Start at the line with "(168, 104) none -> [132,78,178,89] Starter" in the records below, stop at the line with "[566,283,626,302] PLugin ->", and return every line in that span exactly, the two end lines included.

▶ _DATASET ENTRIES_
———
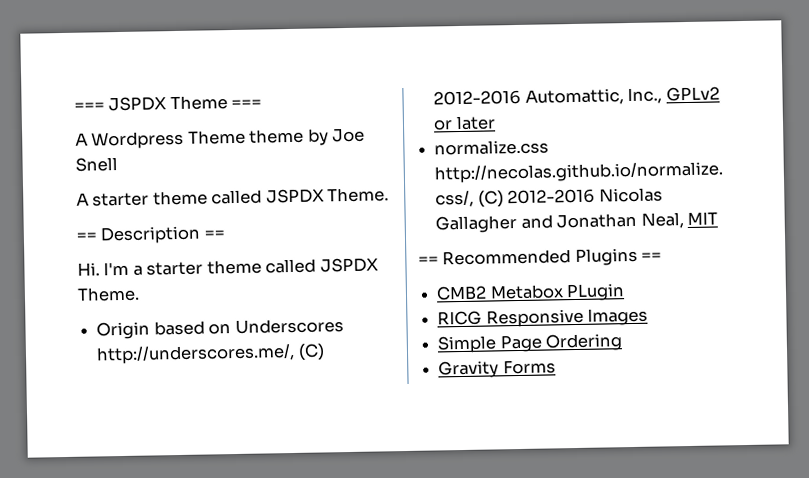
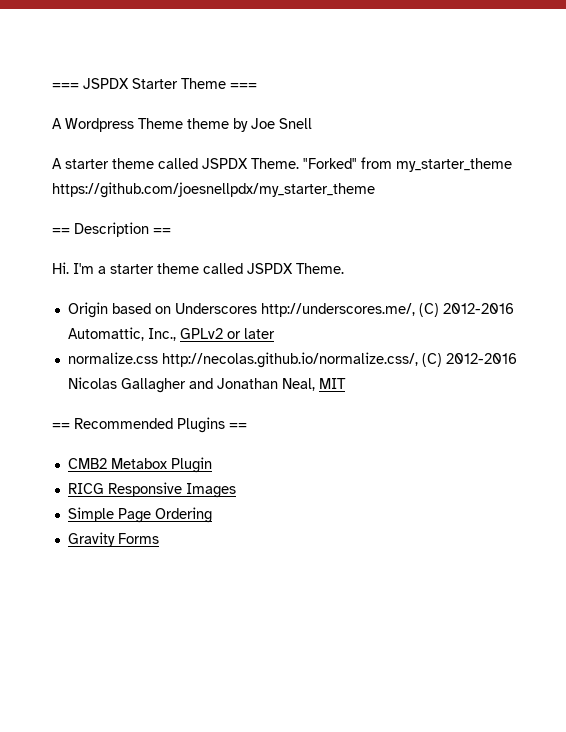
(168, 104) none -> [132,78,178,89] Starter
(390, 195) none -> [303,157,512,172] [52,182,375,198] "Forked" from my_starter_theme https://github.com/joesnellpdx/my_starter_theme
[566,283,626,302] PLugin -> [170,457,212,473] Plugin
———
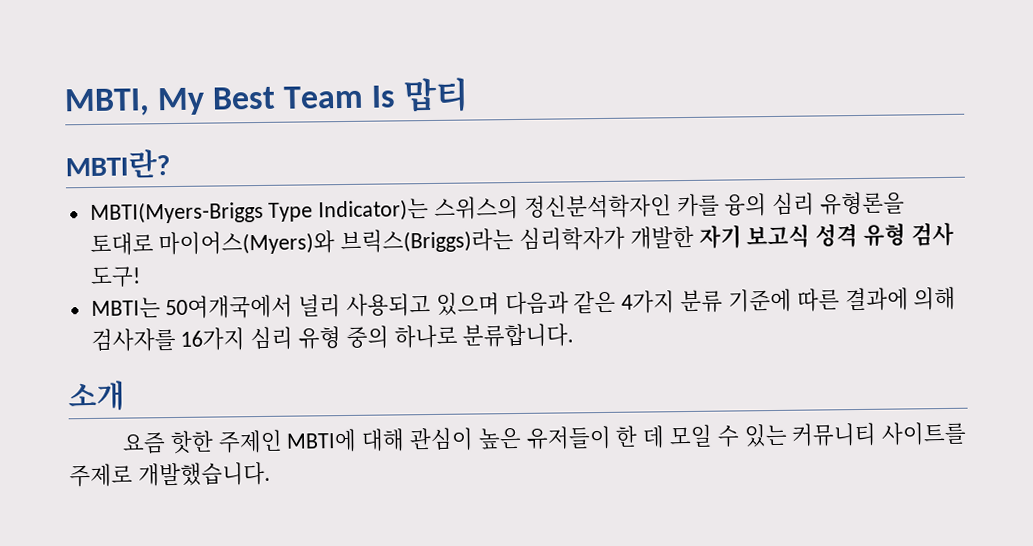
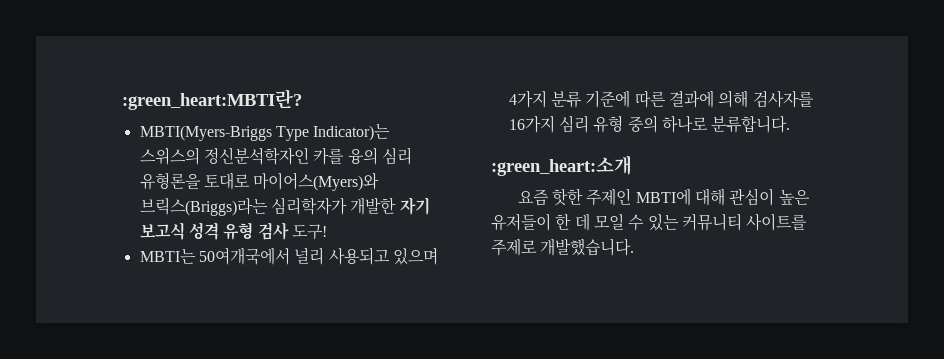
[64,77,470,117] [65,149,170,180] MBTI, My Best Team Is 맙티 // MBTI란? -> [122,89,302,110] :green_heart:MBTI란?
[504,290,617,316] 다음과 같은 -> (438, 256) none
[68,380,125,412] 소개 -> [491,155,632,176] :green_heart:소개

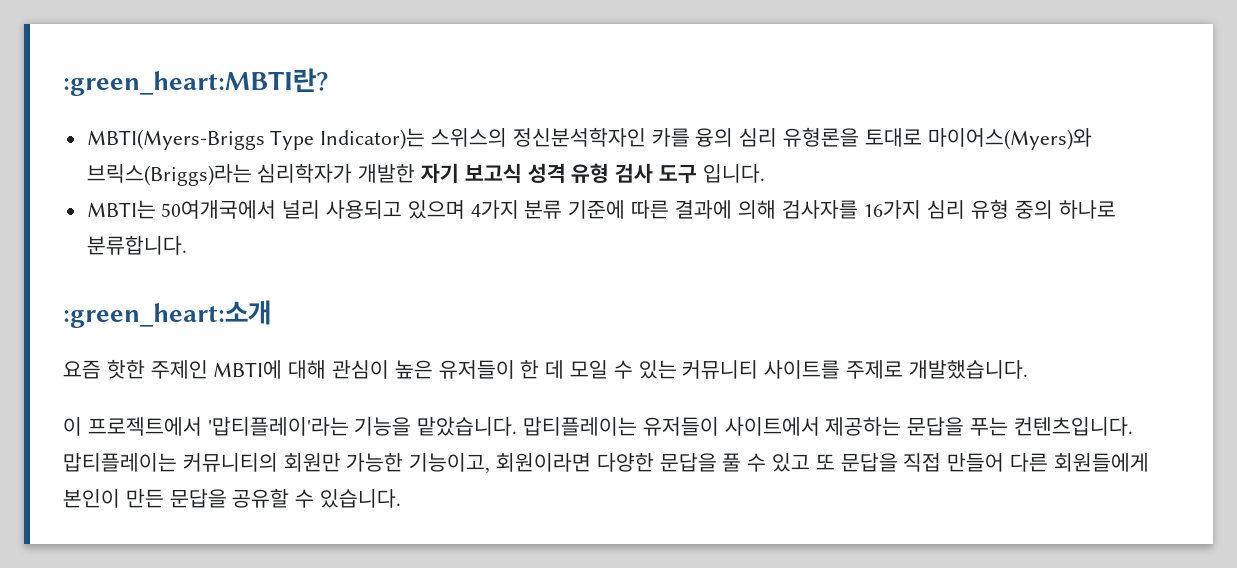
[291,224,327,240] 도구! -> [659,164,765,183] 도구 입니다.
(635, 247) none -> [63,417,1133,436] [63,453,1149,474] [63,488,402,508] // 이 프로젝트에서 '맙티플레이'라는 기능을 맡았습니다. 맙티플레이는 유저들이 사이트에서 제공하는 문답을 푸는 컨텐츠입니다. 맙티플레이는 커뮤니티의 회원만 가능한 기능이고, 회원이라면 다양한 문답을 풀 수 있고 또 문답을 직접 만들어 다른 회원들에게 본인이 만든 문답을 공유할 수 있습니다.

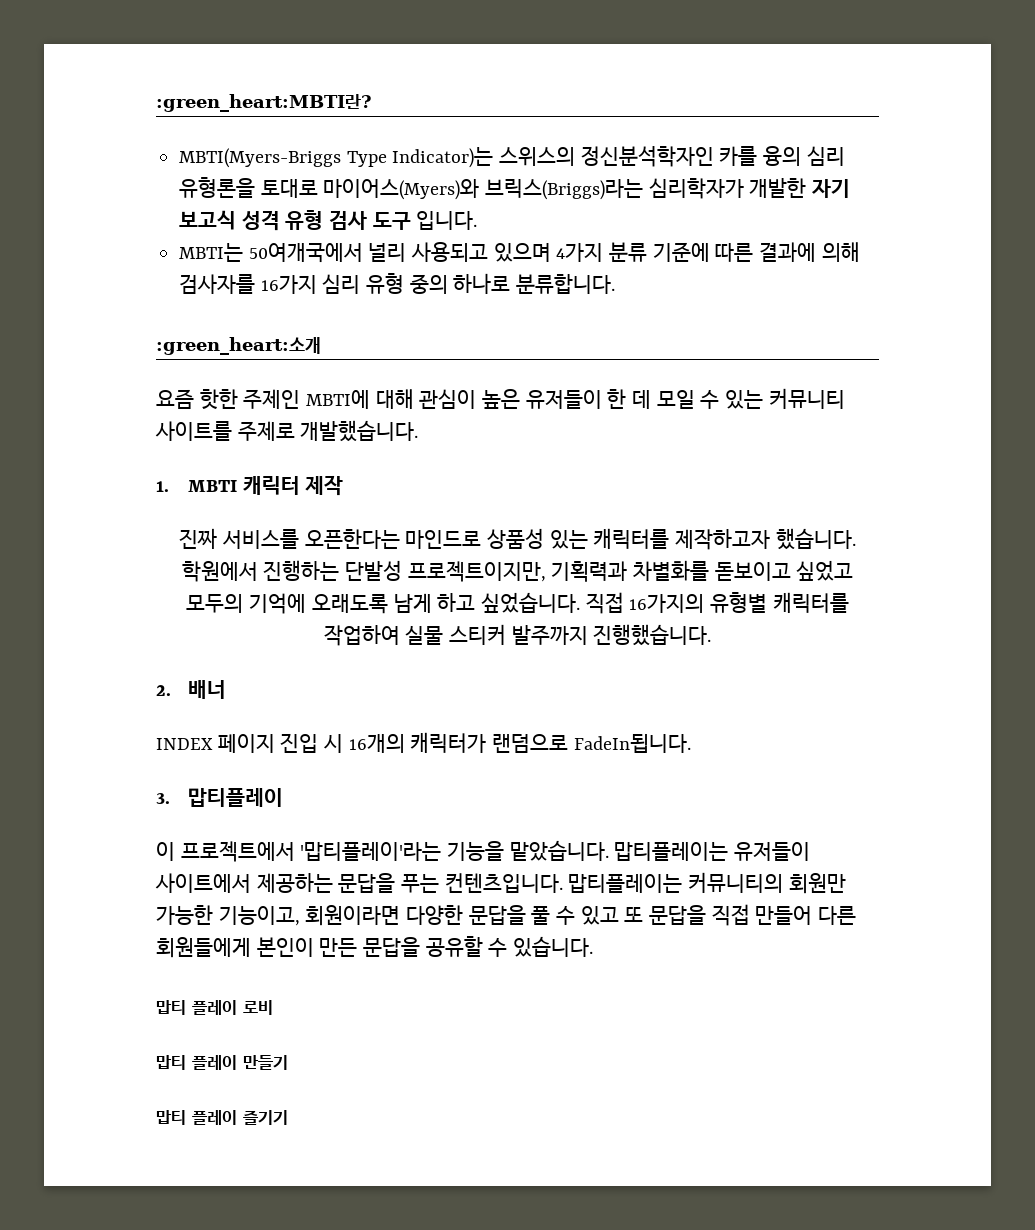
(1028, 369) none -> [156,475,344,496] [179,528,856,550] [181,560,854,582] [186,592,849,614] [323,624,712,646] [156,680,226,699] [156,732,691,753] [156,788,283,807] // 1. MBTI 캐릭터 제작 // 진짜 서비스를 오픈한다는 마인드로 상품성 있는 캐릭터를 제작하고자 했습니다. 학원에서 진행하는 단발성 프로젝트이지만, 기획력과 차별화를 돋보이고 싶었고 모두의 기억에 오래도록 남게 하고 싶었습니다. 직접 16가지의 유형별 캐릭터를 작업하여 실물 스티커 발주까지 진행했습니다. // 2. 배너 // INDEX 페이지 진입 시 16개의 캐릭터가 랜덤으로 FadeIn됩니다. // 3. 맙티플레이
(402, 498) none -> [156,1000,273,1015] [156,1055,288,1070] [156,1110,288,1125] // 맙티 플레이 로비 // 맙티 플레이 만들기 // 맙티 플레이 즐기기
———
▶ _RESPONSE_
(168, 104) none -> [132,78,178,89] Starter
(390, 195) none -> [303,157,512,172] [52,182,375,198] "Forked" from my_starter_theme https://github.com/joesnellpdx/my_starter_theme
[566,283,626,302] PLugin -> [170,457,212,473] Plugin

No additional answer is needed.